In the context of the IMMERSE project, the aforementioned execution environment is a Confidential Virtual Machine (CVM), specifically AMD SEV. Inside each CVM, an attestation service runs in a dedicated Kubernetes namespace (cvm-security) and holds the platform's root attestation key (we refer to this as A-Key, in the comments in the code and sometimes in the docs), each wallet pod is responsible for generating its own Client Instance Key (we refer to this as CI-Key, in the comments in the code and sometimes in the docs). The wallet pods run in a separate namespace (cvm-wallets) and they call the attestation service to obtain signed attestation JWTs and include them in the token requests, when authenticating to the IMMERSE Issuer. By isolating attestation logic from wallet operations, this design protects the attestation root (the A-Key), even if a wallet pod were compromised. This implementation demonstrates how Confidential Computing (CC) and attestation-based authentication can extend standard OpenID flows to deliver stronger, end-to-end assurance in digital identity systems, and, by extension, immersive XR environments.

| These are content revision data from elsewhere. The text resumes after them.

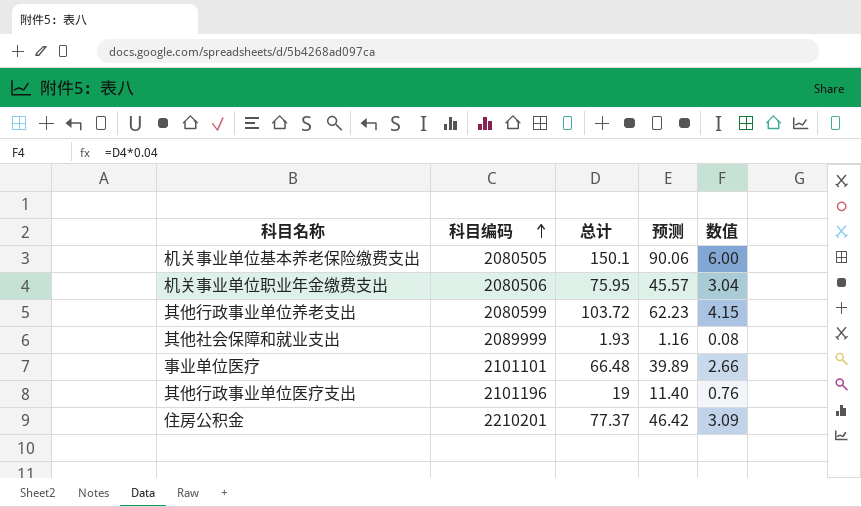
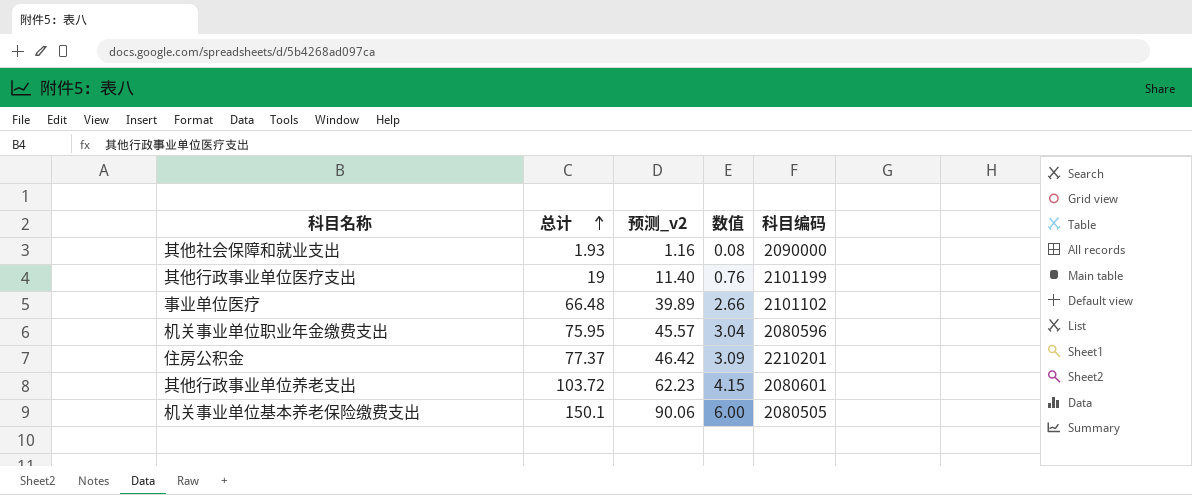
row order: 科目编码 ascending -> 总计 ascending
column name: 预测 -> 预测_v2
column 科目编码 | position: 2 -> 5
其他社会保障和就业支出 | 科目编码: 2089999 -> 2090000
其他行政事业单位医疗支出 | 科目编码: 2101196 -> 2101199
事业单位医疗 | 科目编码: 2101101 -> 2101102
机关事业单位职业年金缴费支出 | 科目编码: 2080506 -> 2080596
其他行政事业单位养老支出 | 科目编码: 2080599 -> 2080601

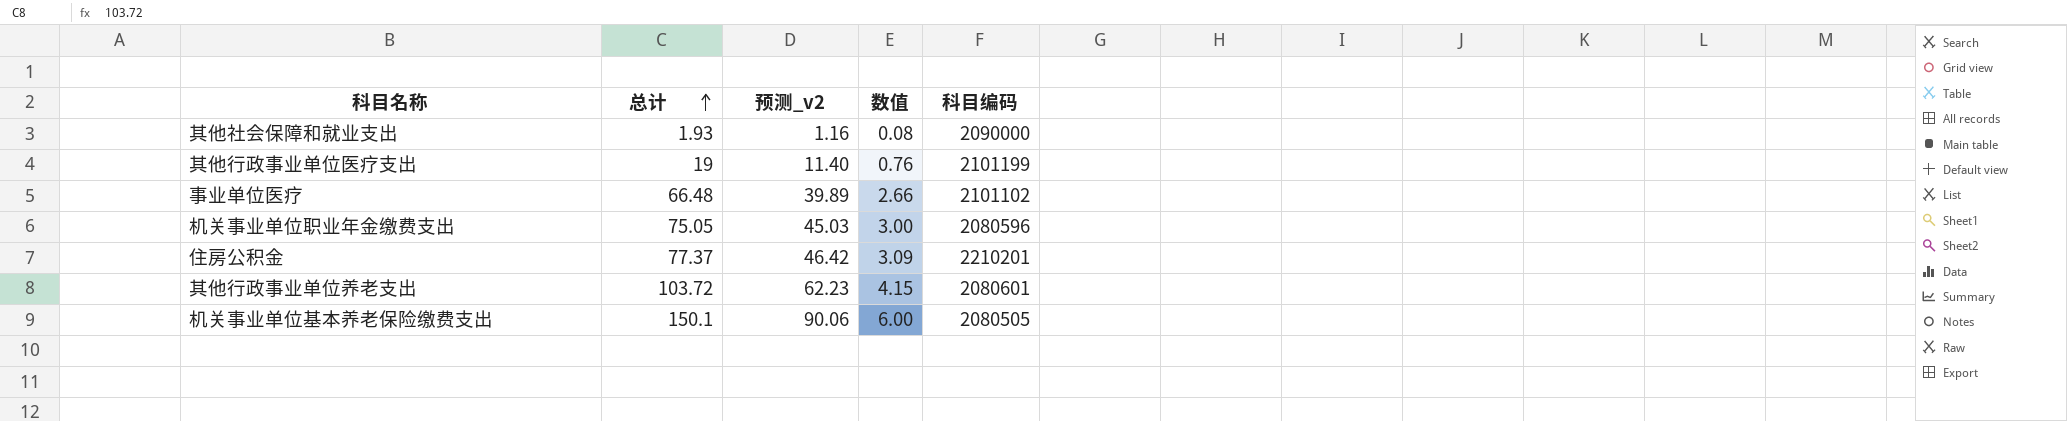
机关事业单位职业年金缴费支出 | 总计: 75.95 -> 75.05
机关事业单位职业年金缴费支出 | 预测_v2: 45.57 -> 45.03
机关事业单位职业年金缴费支出 | 数值: 3.04 -> 3.00

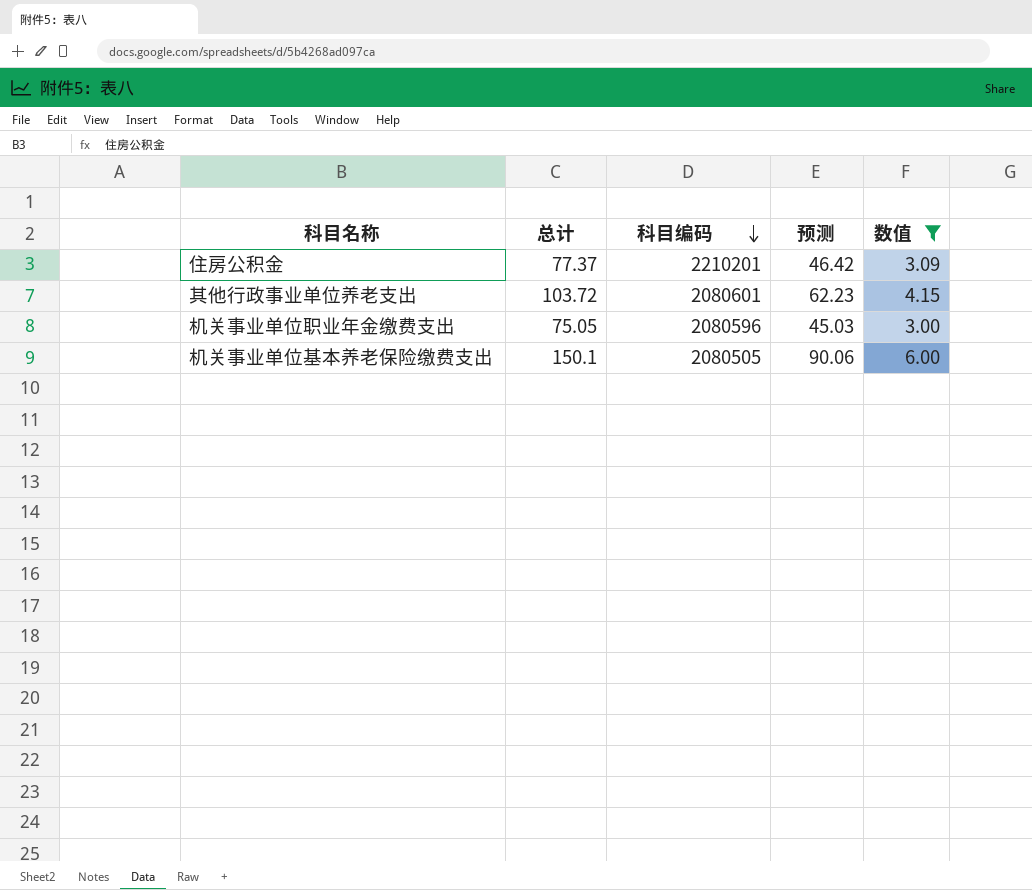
filter: none -> 数值 >= 3.00
row order: 总计 ascending -> 科目编码 descending
column 科目编码 | position: 5 -> 3
column name: 预测_v2 -> 预测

The IMMERSE Wallet consists of three cooperating components that together realize the Holder role within the IMMERSE ecosystem: the frontend, the gateway, and the backend. All three run inside the CVM. The frontend is the user-facing component. It provides a responsive web interface that supports 2D, 3D, and fully immersive AR modes through WebXR (see UI-doc). The frontend never handles private keys, tokens, or any other secret material. Instead, it communicates with the rest of the system only through a small and well-defined set of API calls that are proxied by the gateway. The gateway is a lightweight Node.js service positioned between the browser and the wallet backend. Its primary role is to make communication both secure and simple. It serves static frontend files, manages HTTPS termination, and forwards selected API requests to the backend. By hiding internal backend endpoints from the public network, it enforces strict separation between external and internal traffic. The gateway also applies consistent security headers -such as CORS, Content-Security-Policy, and Same-Origin restrictions- protecting the wallet from browser-side injection or cross-origin exploitation. In Kubernetes, this component further simplifies scaling: the frontend and backend can scale independently, while the gateway preserves uniform security and routing policies.

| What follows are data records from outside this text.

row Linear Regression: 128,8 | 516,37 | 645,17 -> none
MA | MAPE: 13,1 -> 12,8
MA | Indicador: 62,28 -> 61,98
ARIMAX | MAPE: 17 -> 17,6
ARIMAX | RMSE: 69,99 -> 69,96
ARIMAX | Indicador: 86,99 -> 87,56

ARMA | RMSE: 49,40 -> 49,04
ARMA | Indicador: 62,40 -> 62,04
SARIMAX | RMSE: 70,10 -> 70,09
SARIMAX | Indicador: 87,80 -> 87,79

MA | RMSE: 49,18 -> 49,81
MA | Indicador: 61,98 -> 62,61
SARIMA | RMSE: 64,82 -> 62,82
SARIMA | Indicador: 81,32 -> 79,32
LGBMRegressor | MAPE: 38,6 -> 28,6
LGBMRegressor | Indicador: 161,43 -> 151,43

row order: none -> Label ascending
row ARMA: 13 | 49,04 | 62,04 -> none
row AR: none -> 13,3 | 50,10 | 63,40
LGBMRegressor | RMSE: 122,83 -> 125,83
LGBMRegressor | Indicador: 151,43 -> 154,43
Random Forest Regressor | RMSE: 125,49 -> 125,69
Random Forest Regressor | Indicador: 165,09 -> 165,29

The Backend contains the wallet's protocol logic and state. It handles OID4VCI and OID4VP flows, manages credential storage, communicates with the attestation service and creates VPs. Within the CVM, it generates and maintains the Holder's private key securely in memory, constructs proof-of-possession JWTs, and interacts with the Attestation Service, which runs in a separate namespace, to obtain client attestation JWTs whenever it must prove that the wallet instance is operating in a trusted environment to the issuer. When a user accepts a credential offer, the frontend forwards it through the gateway to the backend. The backend then executes the OID4VCI protocol with the issuer: it first requests a client attestation JWT from the Attestation Service, creates the PoP JWT and uses them to authenticate with the issuer through attestation-based client authentication headers (client-attestation and client-attestation-pop), and finally obtains and stores the resulting SD-JWT VC. The credential is then displayed to the user through the frontend. Later, when the user initiates communication with a verifier, the backend generates a VP signed with the holder's private key, while the frontend handles user confirmation, consent and warning messages, and, upon successful verification, redirects to the immersive classroom.
The diagram below shows communication patterns between all IMMERSE components. "Internal" refers to communication confined within the CVM, while "external" designates traffic leaving the CVM boundary. The WebXR Device API mandates secure contexts (HTTPS) to access immersive XR capabilities. This requirement protects against malicious web origins accessing XR hardware without explicit user consent. Consequently, the IMMERSE frontend uses HTTPS to establish a secure session with the browser and to authenticate with XR devices. Internal CVM communication between components (gateway - backend - attester) uses HTTP for efficiency, while all external interfaces (frontend - user, backend - issuer, backend - verifier) operate over HTTPS. During development, external exposure is achieved through Ngrok tunneling. In production deployments can utilize properly signed TLS certificates for HTTPS termination. The user never requires direct CVM access, interacting solely through the frontend interface.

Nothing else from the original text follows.